Professor Miller has been a faculty member in the Department of Civil Engineering, University of Toronto since 1983, where he is currently a Professor and former Director of the University of Toronto Urban Transportation Research and Advancement Centre.

Professor Miller is the Chair of the U.S. Transportation Research Board (TRB) Committee on Travel Behavior and Values and past-Chair of the International Association for Travel Behaviour Research.  He has served as Acting Chair of the Department of Civil Engineering during 1998-99, 2003 and 2007.  He was also the past-Chair of the TRB Sub-Committee on Integrated Transportation – Land Use Modeling and Member Emeritus of the TRB Transportation Demand Forecasting Committee and served on the TRB Task Force on Moving Activity-Based Approaches to Practice and the US National Academy of Sciences Committee for Determination of the State of the Practice in Metropolitan Area Travel Forecasting.

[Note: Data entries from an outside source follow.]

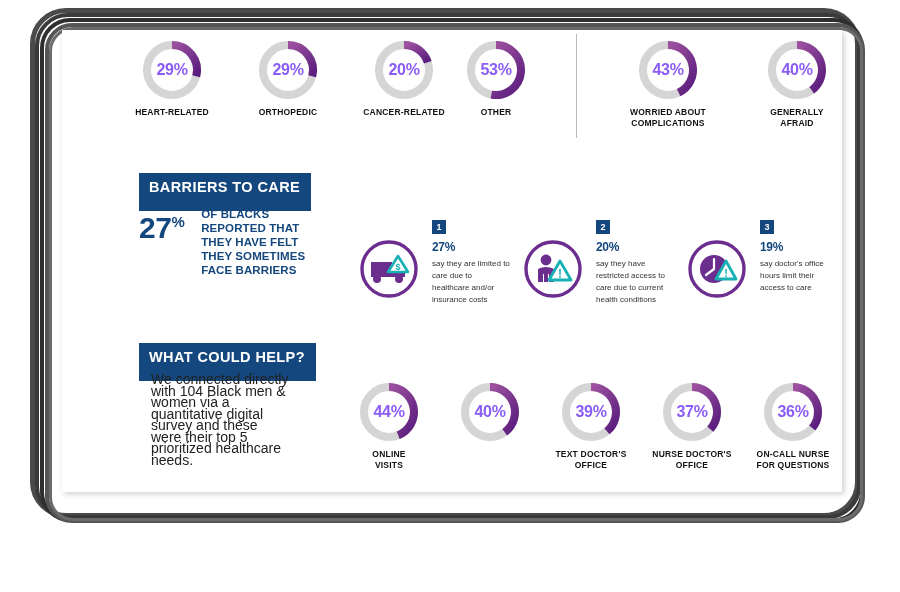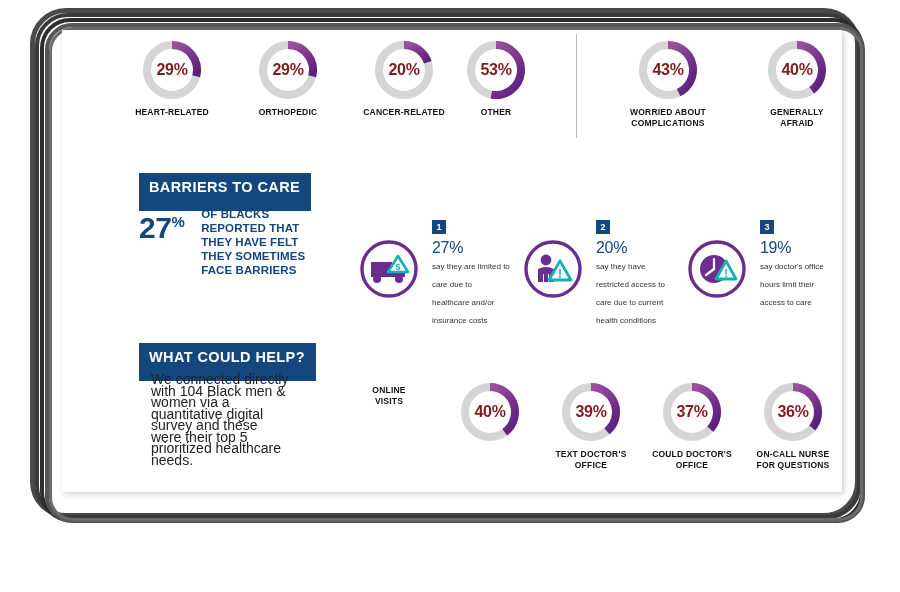"29%" .donut .pctnum { color: #7f1d1d -> #8b5cf6 }
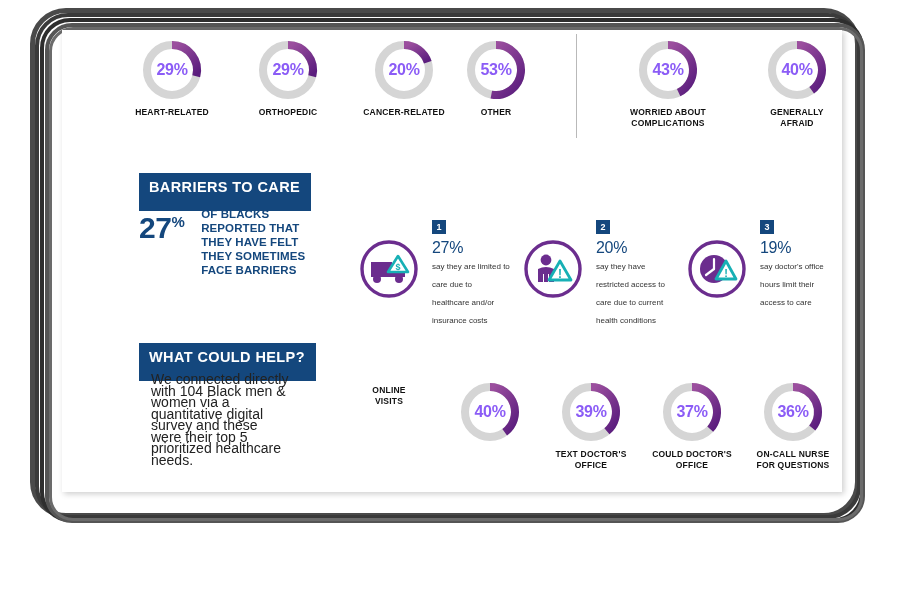"27%" .bar-pct { font-size: 16px -> 12px; font-weight: normal -> bold }
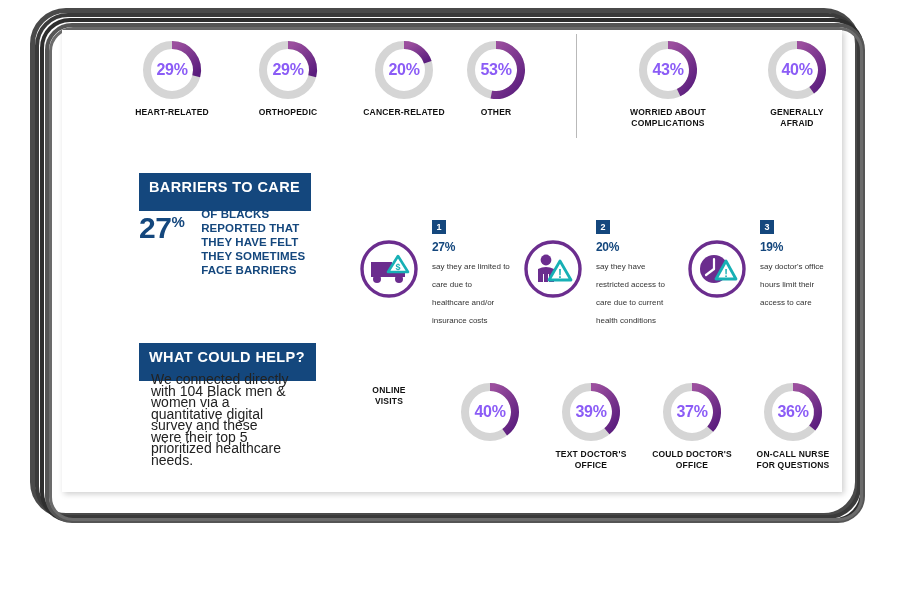"say they are limited to" .bar-copy { line-height: 18px -> 12px }
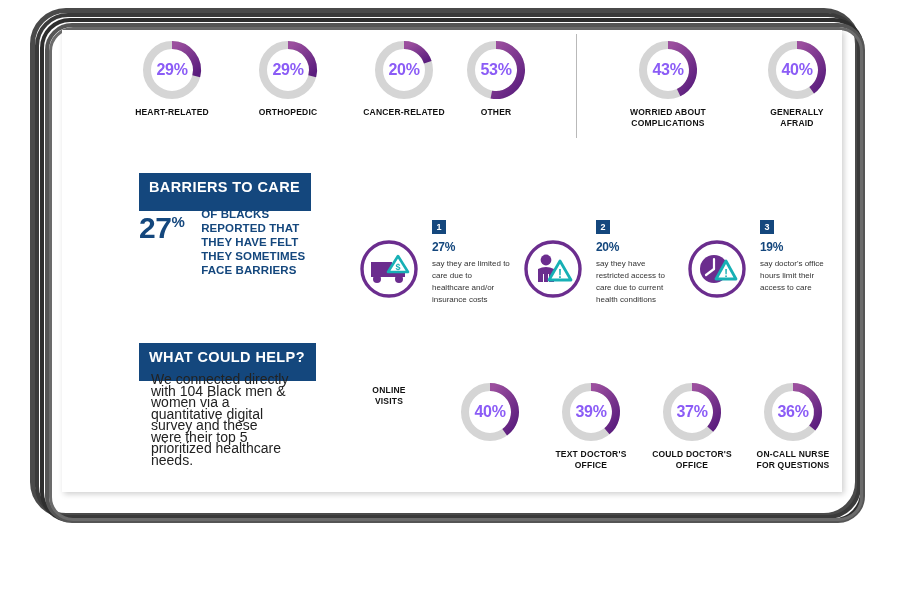"44%" div.donut { html: none -> <div> <svg> <defs> <linearGradient> <stop></stop> <stop></stop> </linearGradient> </defs> <circle></circle> <path></path> </svg> <div>44%</div> </div> }
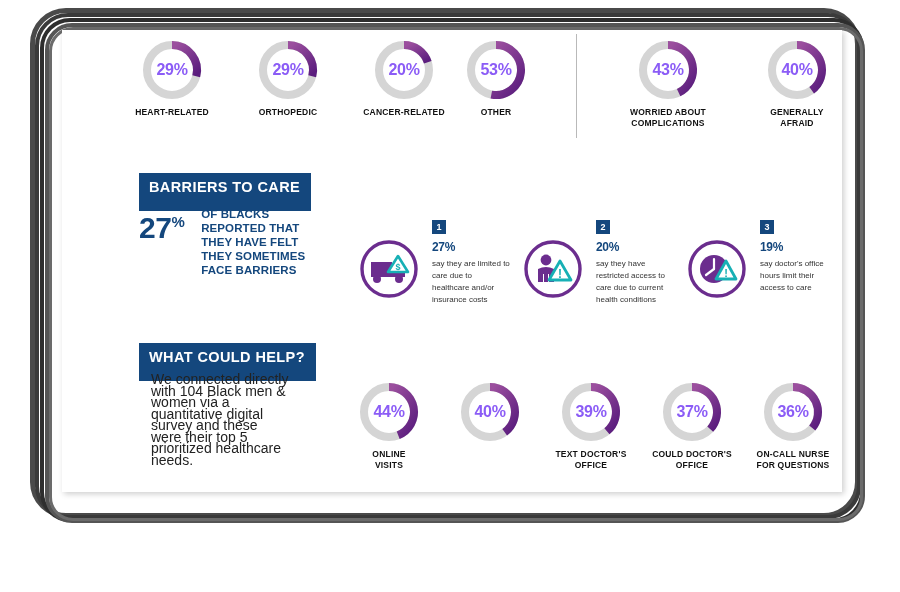"COULD DOCTOR'S" div.donut-label { text: COULD -> NURSE }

Professor Miller recently chaired  the travel demand modelling peer review panels for magnetic levitation demonstration projects in Pittsburgh, Baltimore and Las Vegas, has been a member of technical advisory groups for the TRANSIMS implementations in Portland, Oregon, Buffalo, N.Y. and Burlington, Vermont, and has served on numerous travel demand peer review assignments, including Los Angeles, Baltimore, Cincinnati, Salt Lake City (reviewing their UrbanSim application), Denver, Vancouver and Waterloo, Ontario, and, currently, the California High-Speed Rail Statewide Model.

Professor Miller’s  research interests include: integrated land use transportation modelling; analysis of the relationship between urban form and travel behaviour; modelling transportation system energy use and emissions; and microsimulation modelling. He is the developer of GTAModel, a “best practice” regional travel demand modeling system used by the City of Toronto, the Region of Durham, the Cities of Mississauga and Brampton to forecast travel demand in the Greater Toronto Area; TASHA, a state-of-the-art activity-based microsimulation model of GTA travel; and ILUTE, an integrated land use – travel demand models system for the GTA.

Professor Miller’s international experience includes transit planning in Cairo, Egypt and developing a travel demand model in Mumbai and Hyderabad, India.  He is co-author of the textbook Urban Transportation Planning: A Decision-Oriented Approach, the second edition of which was published in 2001.